Having the effect of tone controls removable actually is trivial.
Single Ended amps have very poor damping; would tone controls help? Even PP amps with no or little feedback don't have much damping. Some high quality speakers have good damping and with transistor amps can sound lacking in Bass because of too much damping.
Phil
Phil
Two better solutions:
1. Build an amp with better damping.
2. Use a speaker that wants less damping.
1. Build an amp with better damping.
2. Use a speaker that wants less damping.
When set to flat, yes. Unless you're claiming that there's a hidden all-pass filter in there. Likewise the Quad-style tilt control in the circuit I showed a few posts back. Contrariwise, frequency response deviations from mastering, recording, room, and speakers have a concomitant phase shift because they are not flat (phase = dG/dw, with gain of G, circular frequency of w). Tone controls and equalizers will never make them perfect (Second Law), but can make them more tolerable.
Having the effect of tone controls removable actually is trivial.
This is kind of an odd statement. Who needs a tone control flat?

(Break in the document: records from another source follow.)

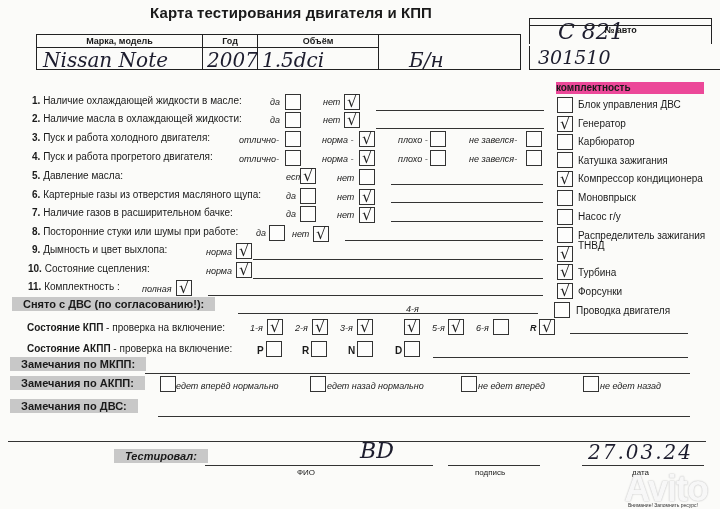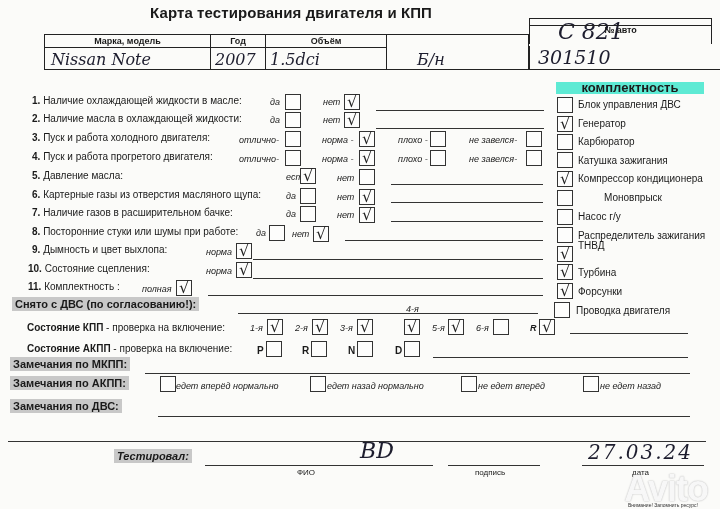--- a/index.html
+++ b/index.html
@@ -1,42 +1,42 @@
 <!DOCTYPE html>
 <html><head>
 <meta charset="utf-8">
 <style>
   * { box-sizing: border-box; margin: 0; padding: 0; }
   html, body { width: 720px; height: 509px; background: #fbfbf9; overflow: hidden; }
   body { position: relative; font-family: "Liberation Sans", sans-serif; color: #1a1a1a; }
   .abs { position: absolute; }
   .title { left: 150px; top: 4px; font-size: 15px; font-weight: bold; letter-spacing: 0.1px; }
   .hw { font-family: "DejaVu Serif", serif; font-style: italic; color: #1d1d2e; }
-  .hdr-table { left: 44px; top: 34px; width: 485px; height: 36px; border: 1.5px solid #222; }
+  .hdr-table { left: 36px; top: 34px; width: 485px; height: 36px; border: 1.5px solid #222; }
   .hdr-table .col { position: absolute; top: 0; height: 100%; border-right: 1.5px solid #222; }
   .hdr-table .col:last-child { border-right: none; }
   .hdr-table .lab { position: absolute; top: 0; left: 0; right: 0; height: 13px; border-bottom: 1.5px solid #222;
     font-size: 9px; font-weight: bold; text-align: center; line-height: 12px; }
-  .hdr-table .val { position: absolute; top: 14px; left: 4px; font-size: 16px; line-height: 22px; white-space: nowrap; text-align: right; }
+  .hdr-table .val { position: absolute; top: 14px; left: 4px; font-size: 20px; line-height: 22px; white-space: nowrap; text-align: right; }
   .avto-box { left: 529px; top: 0; width: 191px; height: 70px; }
   .avto-box .top { position: absolute; left: 0; top: 18px; width: 183px; height: 26px; border: 1.5px solid #222; border-bottom: none; }
   .avto-box .num-lab { position: absolute; left: 0; top: 25px; width: 183px; height: 11px; border: 1.5px solid #222; border-bottom: none;
     font-size: 9px; font-weight: bold; text-align: center; line-height: 9px; }
   .avto-box .odo-lab { position: absolute; left: 0; top: 35px; width: 183px; height: 12px; background: #cfcfcf; border: 1.5px solid #222;
     font-size: 9px; font-weight: bold; text-align: center; line-height: 10px; }
   .avto-box .odo-val { position: absolute; left: 0; top: 46px; width: 220px; height: 24px; border: 1.5px solid #222; border-top: none; }
-  .komp-hdr { left: 556px; top: 82px; width: 148px; height: 12px; background: #5eead4; font-size: 13px; font-weight: bold; text-align: center; line-height: 12px; }
+  .komp-hdr { left: 556px; top: 82px; width: 148px; height: 12px; background: #ec4899; font-size: 10px; font-weight: bold; line-height: 12px; }
   .q { font-size: 10px; white-space: nowrap; }
   .q .n { font-weight: bold; }
   .opt { font-size: 9px; font-style: italic; white-space: nowrap; }
   .cb { width: 16px; height: 16px; border: 1.2px solid #333; background: #fdfdfc; }
   .cb.checked::after { content: "\221A"; position: absolute; left: 2px; top: -3px; font-size: 16px; font-family: "DejaVu Sans", sans-serif; color: #222; }
   .line { height: 0; border-top: 1.3px solid #333; }
   .komp-item { font-size: 10px; white-space: nowrap; }
-  .gray-lab { background: #c8c8c8; font-size: 11px; font-weight: bold; padding: 1px 3px; white-space: nowrap; }
+  .gray-lab { background: #c8c8c8; font-size: 11px; font-weight: bold; padding: 1px 11px; white-space: nowrap; }
   .sub-lab { font-size: 10px; white-space: nowrap; }
   .sub-lab b { font-weight: bold; }
   .small { font-size: 8px; }
   .watermark { right: 12px; top: 468px; font-size: 36px; font-weight: bold; color: rgba(255,255,255,0.85);
     text-shadow: 0 0 2px #ccc, 0 0 1px #bbb; letter-spacing: -1px; }
   .tiny { font-size: 5px; color: #333; }
 </style>
 </head>
 <body>
 
@@ -153,21 +153,21 @@
 <div class="abs komp-item" style="left:578px;top:99px;">Блок управления ДВС</div>
 <div class="abs cb checked" style="left:557px;top:116px;"></div>
 <div class="abs komp-item" style="left:578px;top:118px;">Генератор</div>
 <div class="abs cb" style="left:557px;top:134px;"></div>
 <div class="abs komp-item" style="left:578px;top:136px;">Карбюратор</div>
 <div class="abs cb" style="left:557px;top:152px;"></div>
 <div class="abs komp-item" style="left:578px;top:155px;">Катушка зажигания</div>
 <div class="abs cb checked" style="left:557px;top:171px;"></div>
 <div class="abs komp-item" style="left:578px;top:173px;">Компрессор кондиционера</div>
 <div class="abs cb" style="left:557px;top:190px;"></div>
-<div class="abs komp-item" style="left:604px;top:192px;">Моновпрыск</div>
+<div class="abs komp-item" style="left:578px;top:192px;">Моновпрыск</div>
 <div class="abs cb" style="left:557px;top:209px;"></div>
 <div class="abs komp-item" style="left:578px;top:211px;">Насос г/у</div>
 <div class="abs cb" style="left:557px;top:227px;"></div>
 <div class="abs komp-item" style="left:578px;top:230px;">Распределитель зажигания</div>
 <div class="abs cb checked" style="left:557px;top:246px;"></div>
 <div class="abs komp-item" style="left:578px;top:240px;">ТНВД</div>
 <div class="abs cb checked" style="left:557px;top:264px;"></div>
 <div class="abs komp-item" style="left:578px;top:267px;">Турбина</div>
 <div class="abs cb checked" style="left:557px;top:283px;"></div>
 <div class="abs komp-item" style="left:578px;top:286px;">Форсунки</div>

Making a A/B switch that removes the tone stack and associated tube circuitry while maintaining the same output level is not quite that simple. IMO
This is kind of an odd statement. Who needs a tone control flat?
Making a A/B switch that removes the tone stack and associated tube circuitry while maintaining the same output level is not quite that simple. IMO
Having things flat when centered may even be desired much of the time, odd as that sounds to you. If you don't want to be able to make adjustments for tonality, don't use them. Many people want that feature and find it useful.
It's very easy to switch out tone controls, assuming you have a grasp of circuit design. It's also easy to have the circuit show flat frequency response when the controls are centered so that the switching can be avoided. The circuit I posted does that, for example.